_TRY IT_: Only the line containing "[244,499,388,521] MyComponent ->" and those after it, up to the end of the records below, are to be set down, exactly as written.
== GIVEN RECORDS
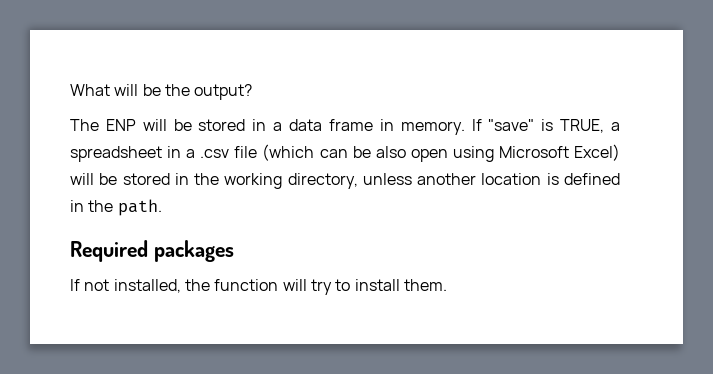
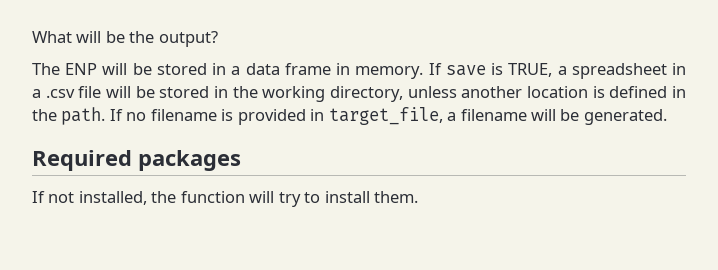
[488,119,535,131] "save" -> [445,65,486,76] save
[262,144,620,162] (which can be also open using Microsoft Excel) -> (102, 92) none
(162, 207) none -> [109,107,667,125] If no filename is provided in target_file, a filename will be generated.

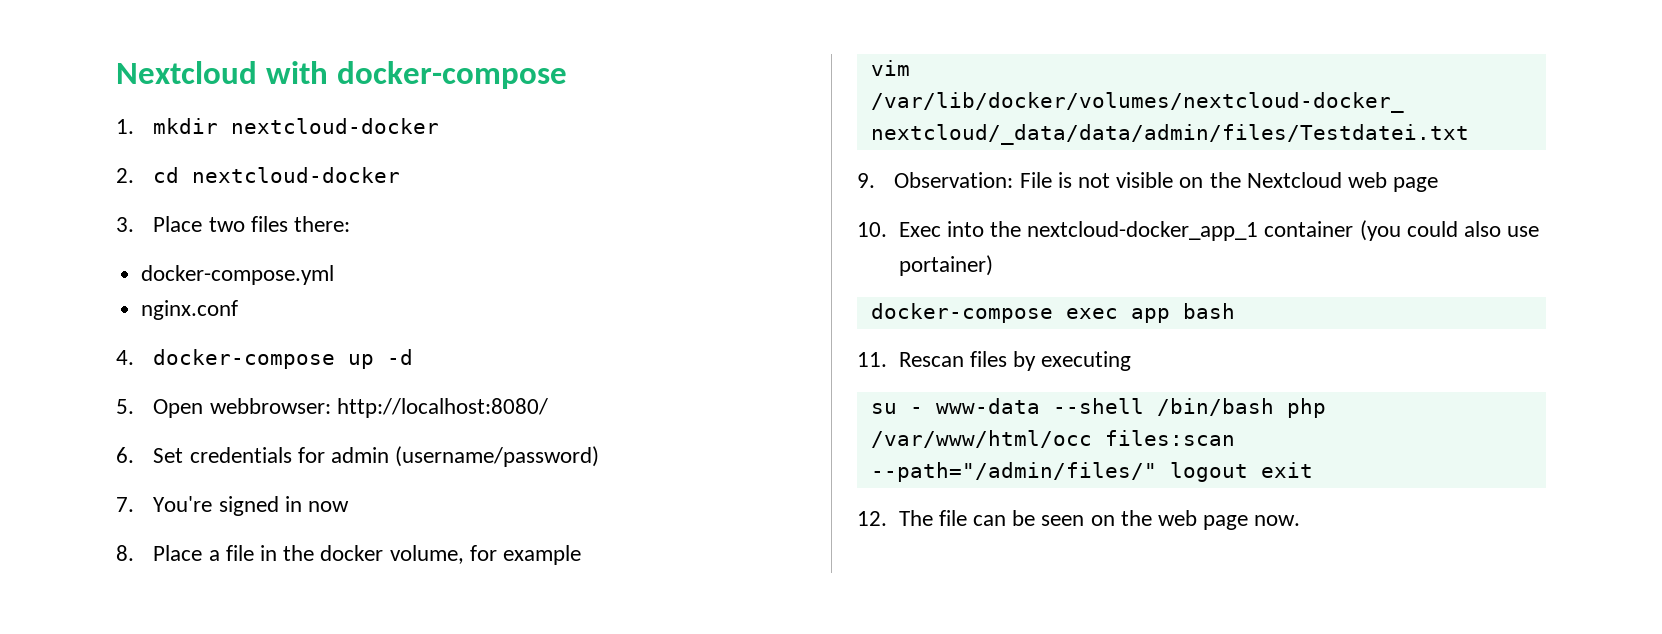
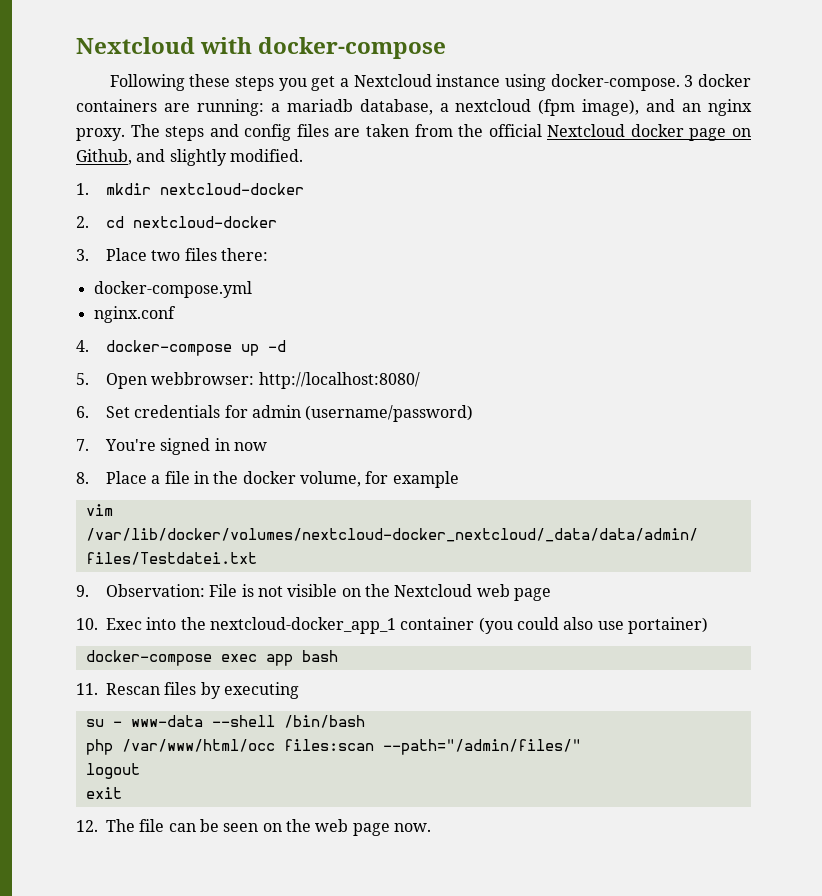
(567, 75) none -> [109,74,751,91] [76,99,753,116] [76,124,751,141] [76,149,303,166] // Following these steps you get a Nextcloud instance using docker-compose. 3 docker containers are running: a mariadb database, a nextcloud (fpm image), and an nginx proxy. The steps and config files are taken from the official Nextcloud docker page on Github, and slightly modified.
(1274, 407) none -> (365, 721) //
(1157, 472) none -> (581, 747) //
(1248, 472) none -> (140, 771) //

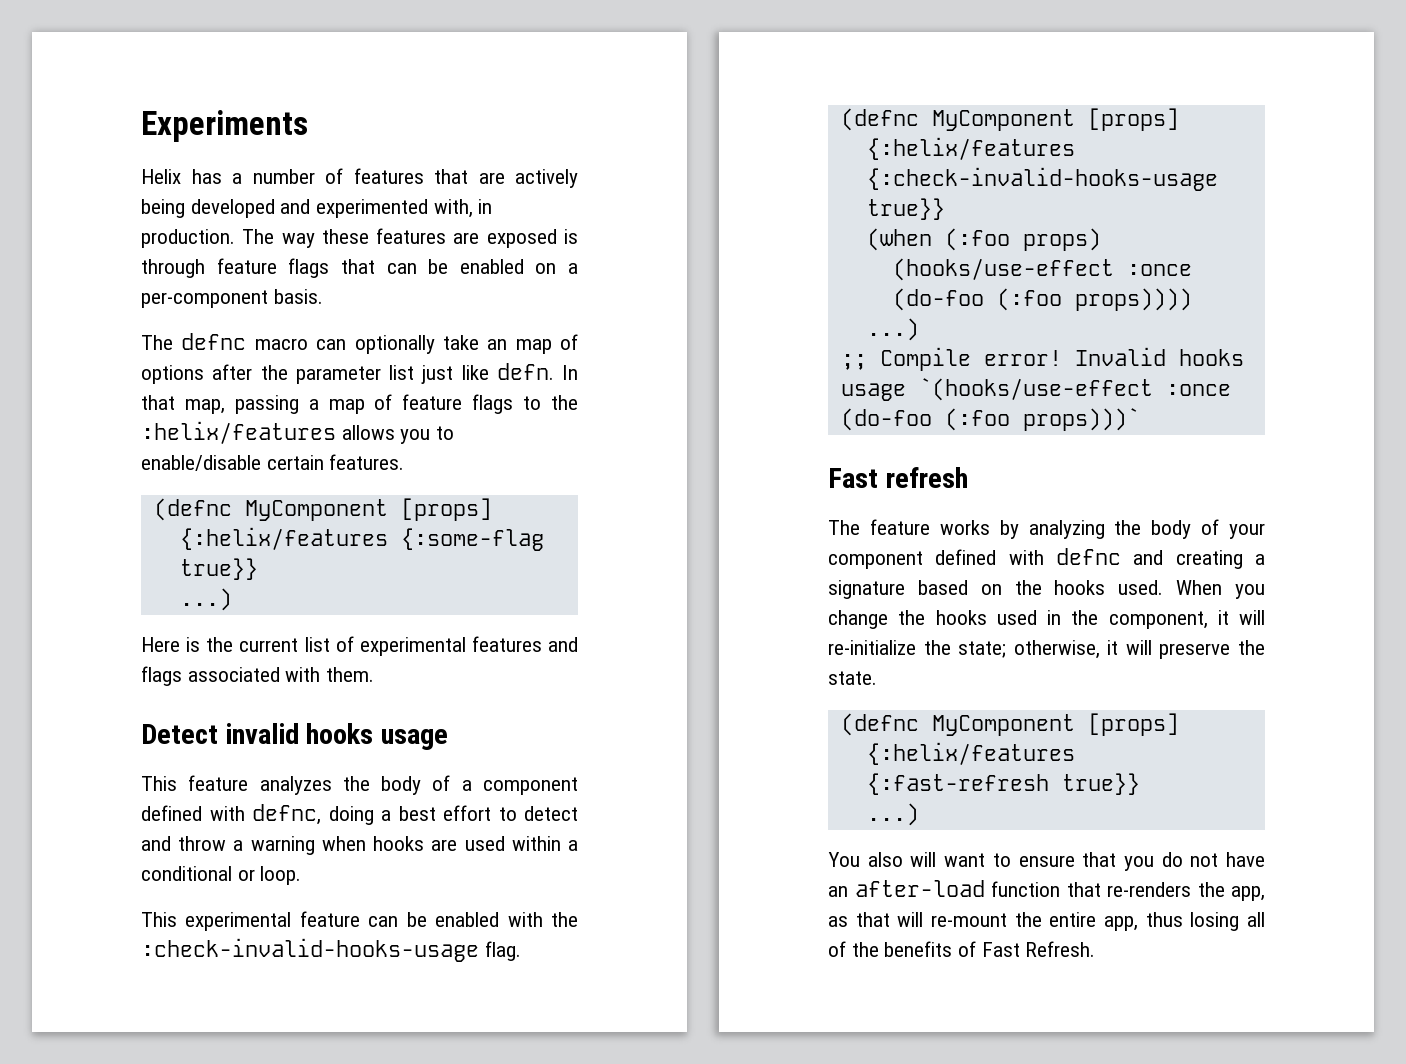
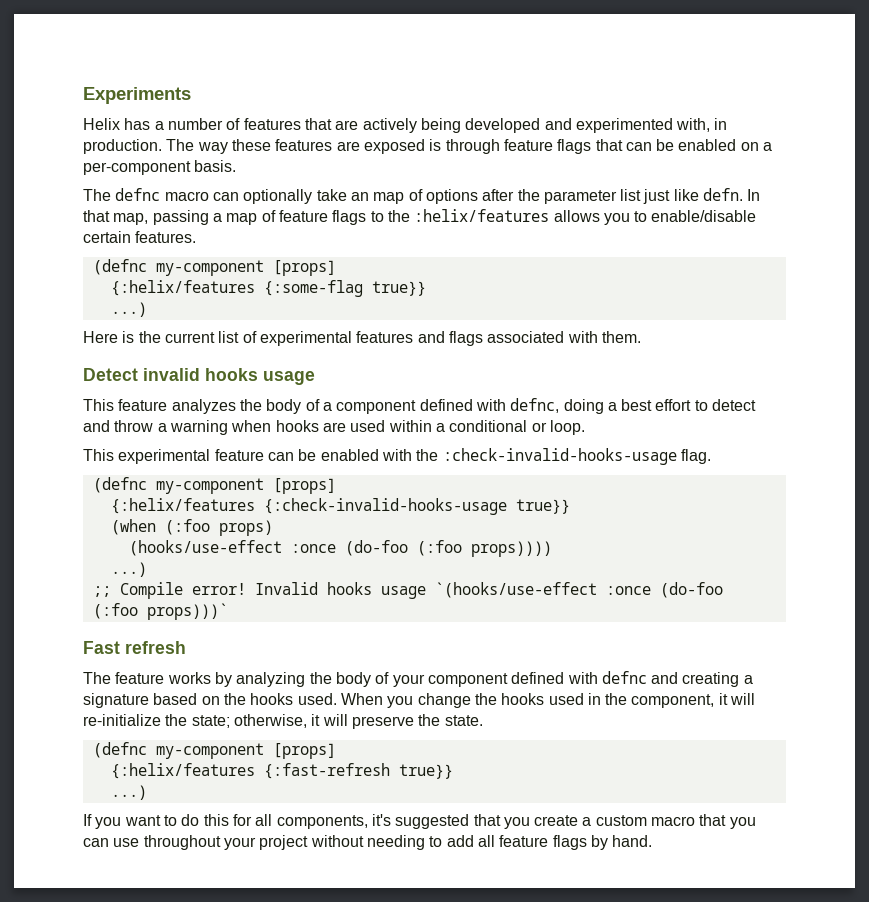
[244,499,388,521] MyComponent -> [155,260,264,276] my-component
[931,109,1075,131] MyComponent -> [155,478,264,494] my-component
[931,714,1075,736] MyComponent -> [155,743,264,759] my-component
[828,852,1265,871] [828,880,1265,901] [828,912,1265,931] [828,941,1096,957] You also will want to ensure that you do not have an after-load function that re-renders the app, as that will re-mount the entire app, thus losing all of the benefits of Fast Refresh. -> [83,814,756,829] [83,835,653,850] If you want to do this for all components, it's suggested that you create a custom macro that you can use throughout your project without needing to add all feature flags by hand.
====
_ANSWER_:
[244,499,388,521] MyComponent -> [155,260,264,276] my-component
[931,109,1075,131] MyComponent -> [155,478,264,494] my-component
[931,714,1075,736] MyComponent -> [155,743,264,759] my-component
[828,852,1265,871] [828,880,1265,901] [828,912,1265,931] [828,941,1096,957] You also will want to ensure that you do not have an after-load function that re-renders the app, as that will re-mount the entire app, thus losing all of the benefits of Fast Refresh. -> [83,814,756,829] [83,835,653,850] If you want to do this for all components, it's suggested that you create a custom macro that you can use throughout your project without needing to add all feature flags by hand.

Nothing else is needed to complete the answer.